Shanti sadar betul tentang pentingnya memberitahu pihak-pihak yang dianggap berkompeten dengan kelainan yang dimilikinya itu. Misalnya, ketika ia mengandung anak pertamanya, suster dan perawat yang menangani perkembangan kehamilan dan persalinannya bertindak ekstra hati-hati demi mengetahui riwayat situs inversus sempurna yang ia miliki. "Perlakuannya ekstra hati-hati. Sehingga, saat kelahiran tiba, semua berjalan lancar dan si bayi pun lahir sempurna," Shanti mengenang.

Uniknya, sebelum kaki Shanti menginjakkan kaki di tanah Jerman pada sebuah musim dingin tahun 1991, ia sempat menjalani tes kesehatan di Indonesia. Hal itu dilakukan sebagai bagian pemenuhan syarat untuk sekolah di luar negeri. "Tapi dokter di Indonesia nggak menemukan keanehan itu," kata Shanti, sembari menolak menyebutkan nama rumah sakit dan dokter yang memeriksanya kala itu.

Seorang teman Shanti bernama Florence Torchy, 36 tahun, juga memiliki situs inversus. Ketika berusia 27 tahun, wanita Prancis yang tinggal di Berlin itu pergi ke dokter lantaran mengalami gangguan pada paru-parunya. Setelah tes EKG, si dokter spesialis paru-paru itu mendapati posisi jantung Torchy ada di sebelah kanan. Namun, sampai saat ini, Torchy belum mengetahui apakah tipe situs inversus-nya sempurna atau tidak. Menurut Torchy, dokternya tidak merekomendasikan untuk menjalani tes lebih lanjut.
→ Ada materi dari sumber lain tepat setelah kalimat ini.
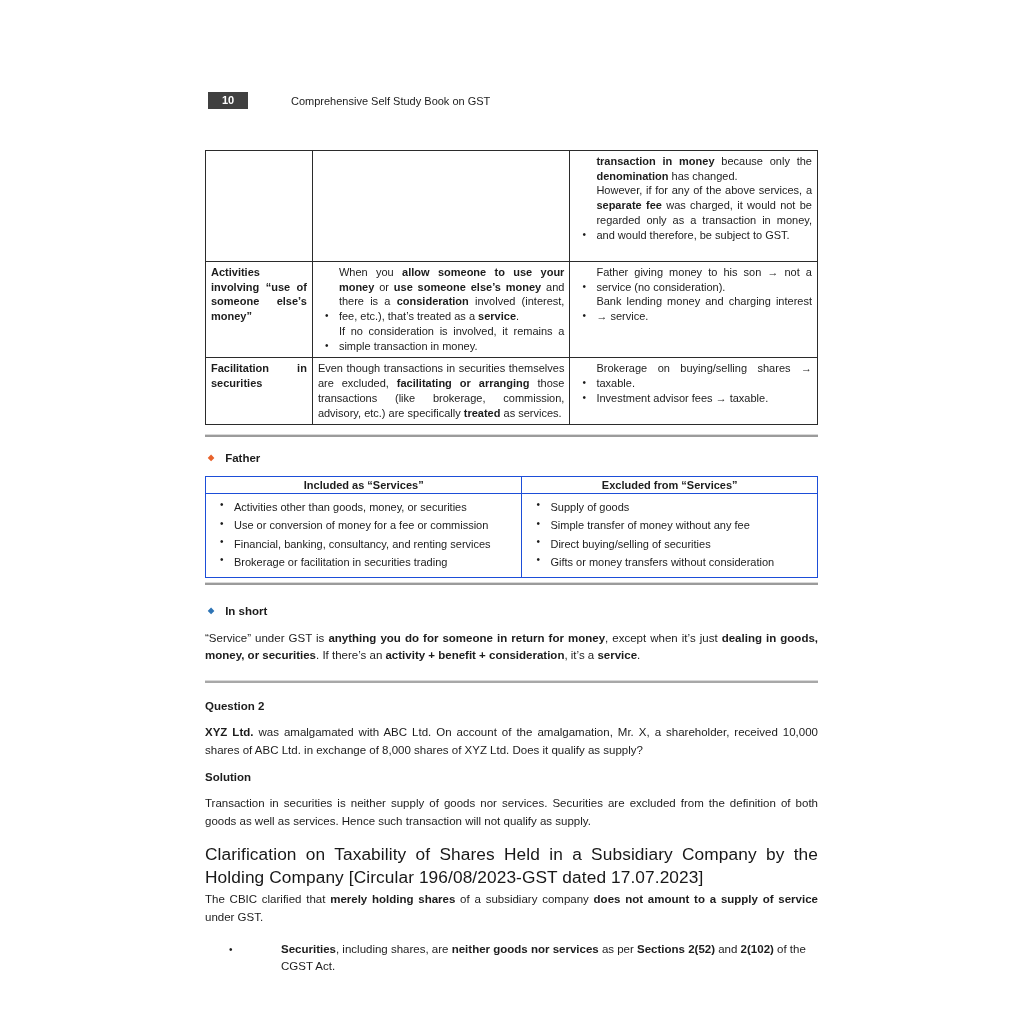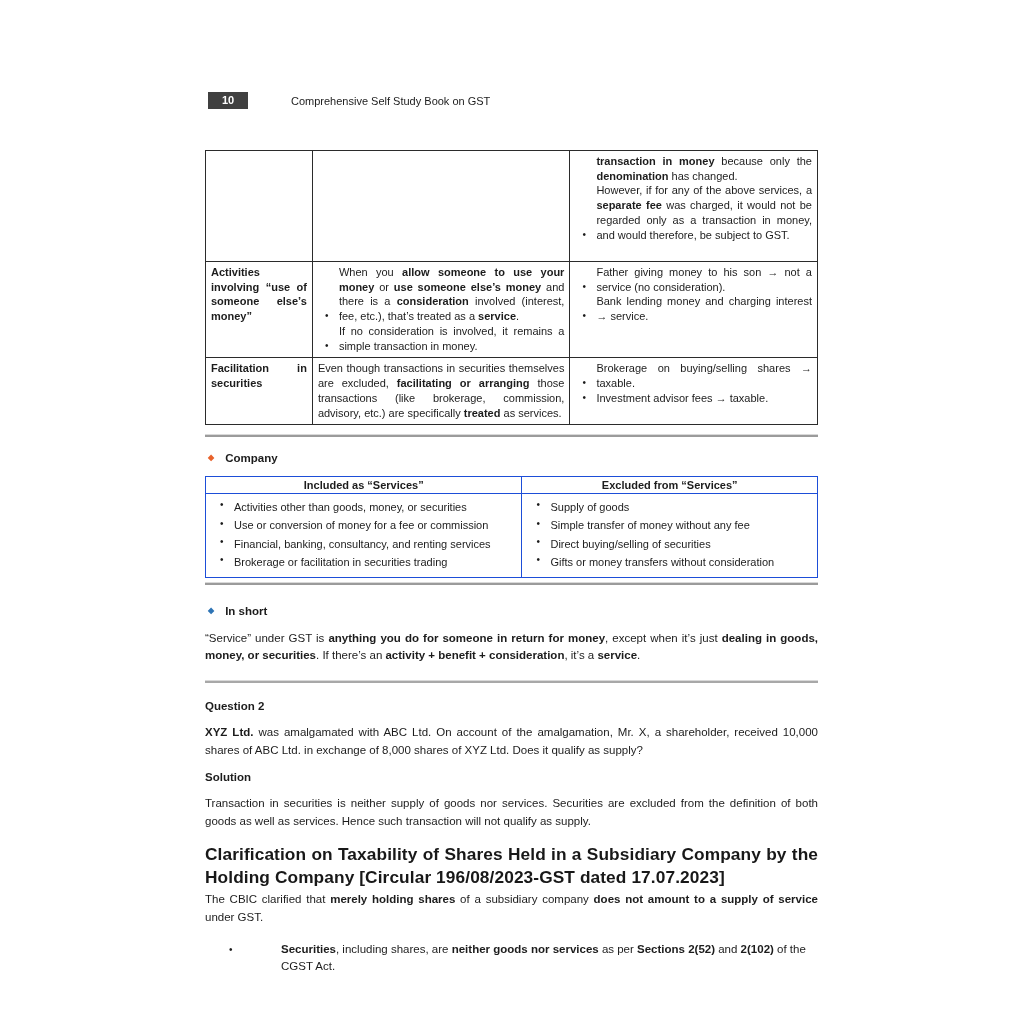"Company" span { text: Company -> Father }
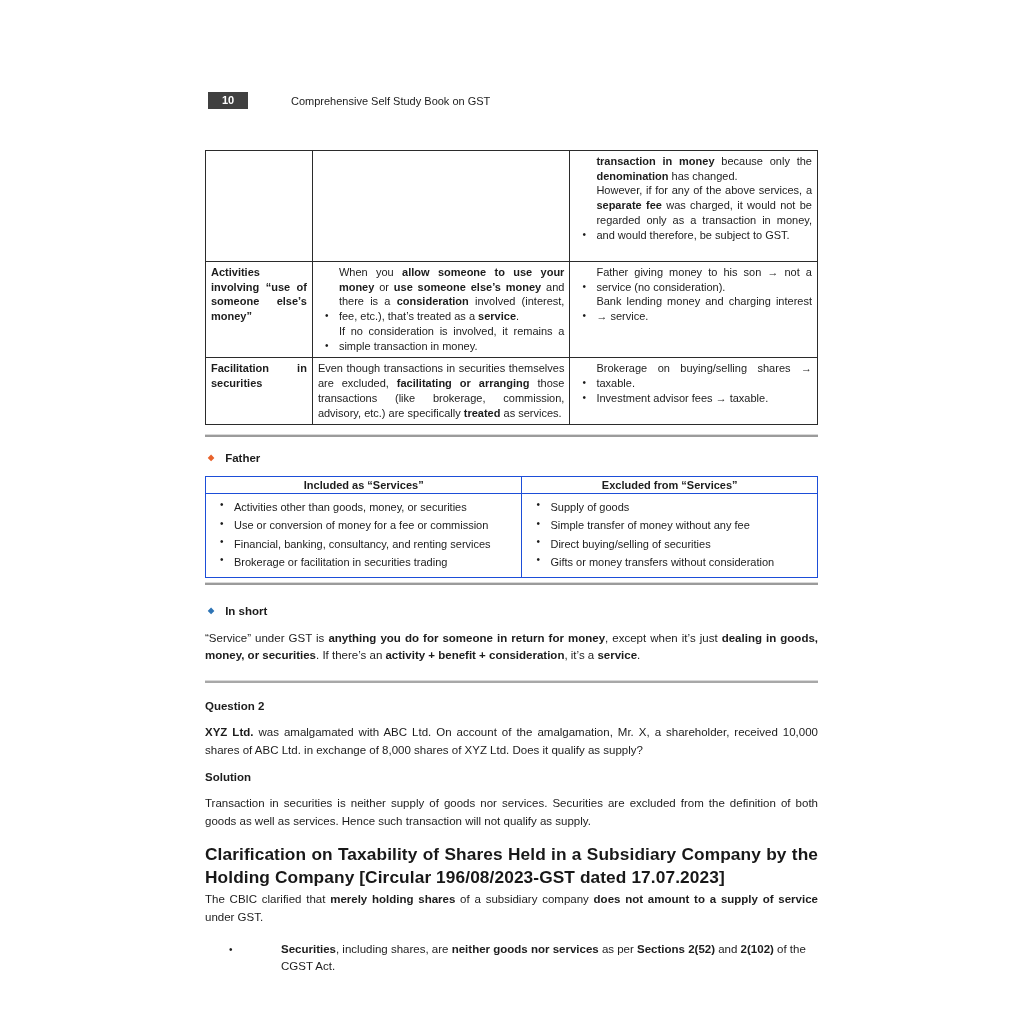"Clarification on Taxability of Shares" .bighead { font-weight: 700 -> 400 }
Namun, yang jelas, ibu kandung Torchy sangat marah pada dokter-dokter di Prancis yang sekian lama tidak dapat mendeteksi kelainan yang dimiliki anaknya. Pada tahap tertentu, keistimewaan situs inversus yang tidak berisiko ini bisa berakibat fatal jika tidak segera terdeteksi.